What needs to be done: In the records below, some lines hold the word "SŁOIK". Copy each of those lines.

Data supplied:
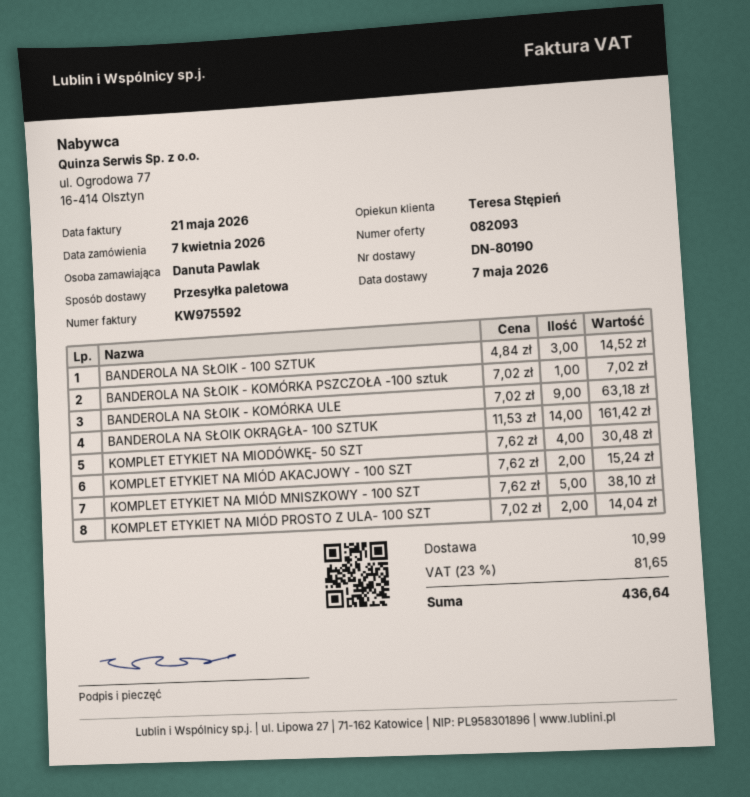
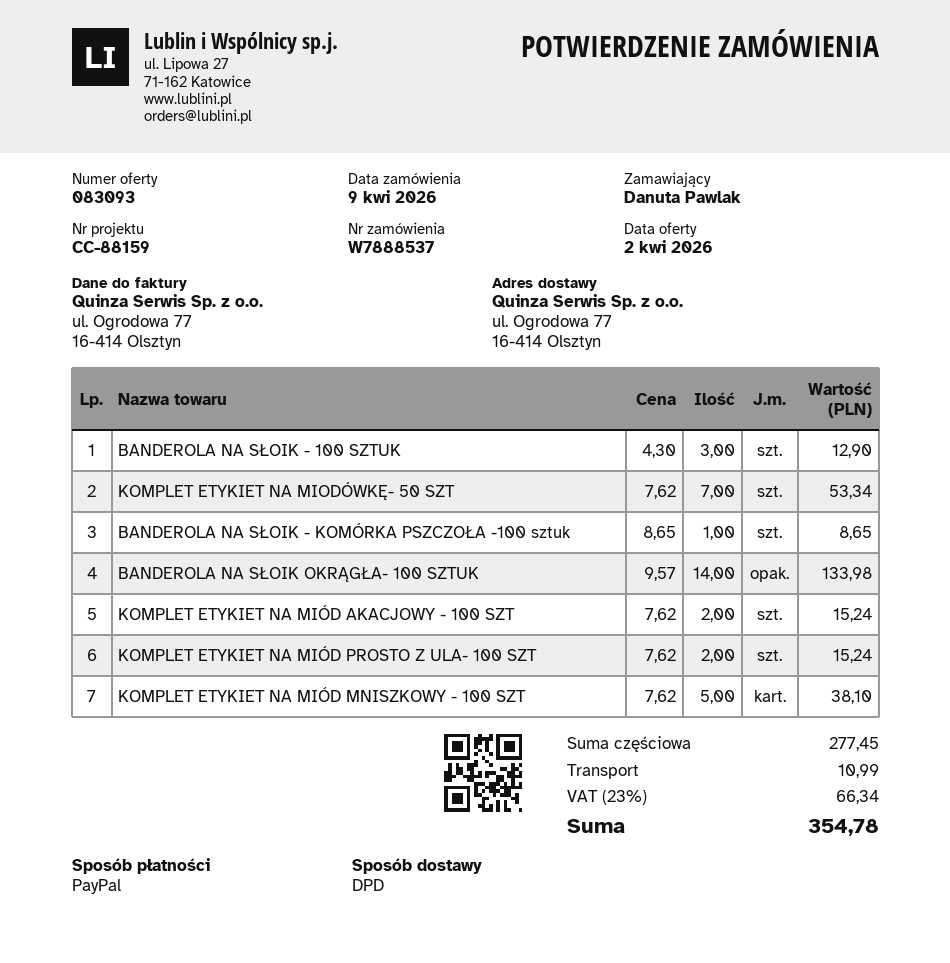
quote number: 082093 -> 083093
order date: 2026-04-07 -> 2026-04-09
shipping method: pallet freight -> DPD
BANDEROLA NA SŁOIK - 100 SZTUK: 3 x 4.84 = 14.52 -> 3 x 4.30 = 12.90
BANDEROLA NA SŁOIK - KOMÓRKA PSZCZOŁA -100 sztuk: 1 x 7.02 = 7.02 -> 1 x 8.65 = 8.65
BANDEROLA NA SŁOIK - KOMÓRKA ULE: 9 x 7.02 = 63.18 -> none
BANDEROLA NA SŁOIK OKRĄGŁA- 100 SZTUK: 14 x 11.53 = 161.42 -> 14 x 9.57 = 133.98
KOMPLET ETYKIET NA MIODÓWKĘ- 50 SZT: 4 x 7.62 = 30.48 -> 7 x 7.62 = 53.34
KOMPLET ETYKIET NA MIÓD PROSTO Z ULA- 100 SZT: 2 x 7.02 = 14.04 -> 2 x 7.62 = 15.24
tax: 23% = 81.65 -> 23% = 66.34
total: 436.64 -> 354.78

Task answer:
BANDEROLA NA SŁOIK - 100 SZTUK: 3 x 4.84 = 14.52 -> 3 x 4.30 = 12.90
BANDEROLA NA SŁOIK - KOMÓRKA PSZCZOŁA -100 sztuk: 1 x 7.02 = 7.02 -> 1 x 8.65 = 8.65
BANDEROLA NA SŁOIK - KOMÓRKA ULE: 9 x 7.02 = 63.18 -> none
BANDEROLA NA SŁOIK OKRĄGŁA- 100 SZTUK: 14 x 11.53 = 161.42 -> 14 x 9.57 = 133.98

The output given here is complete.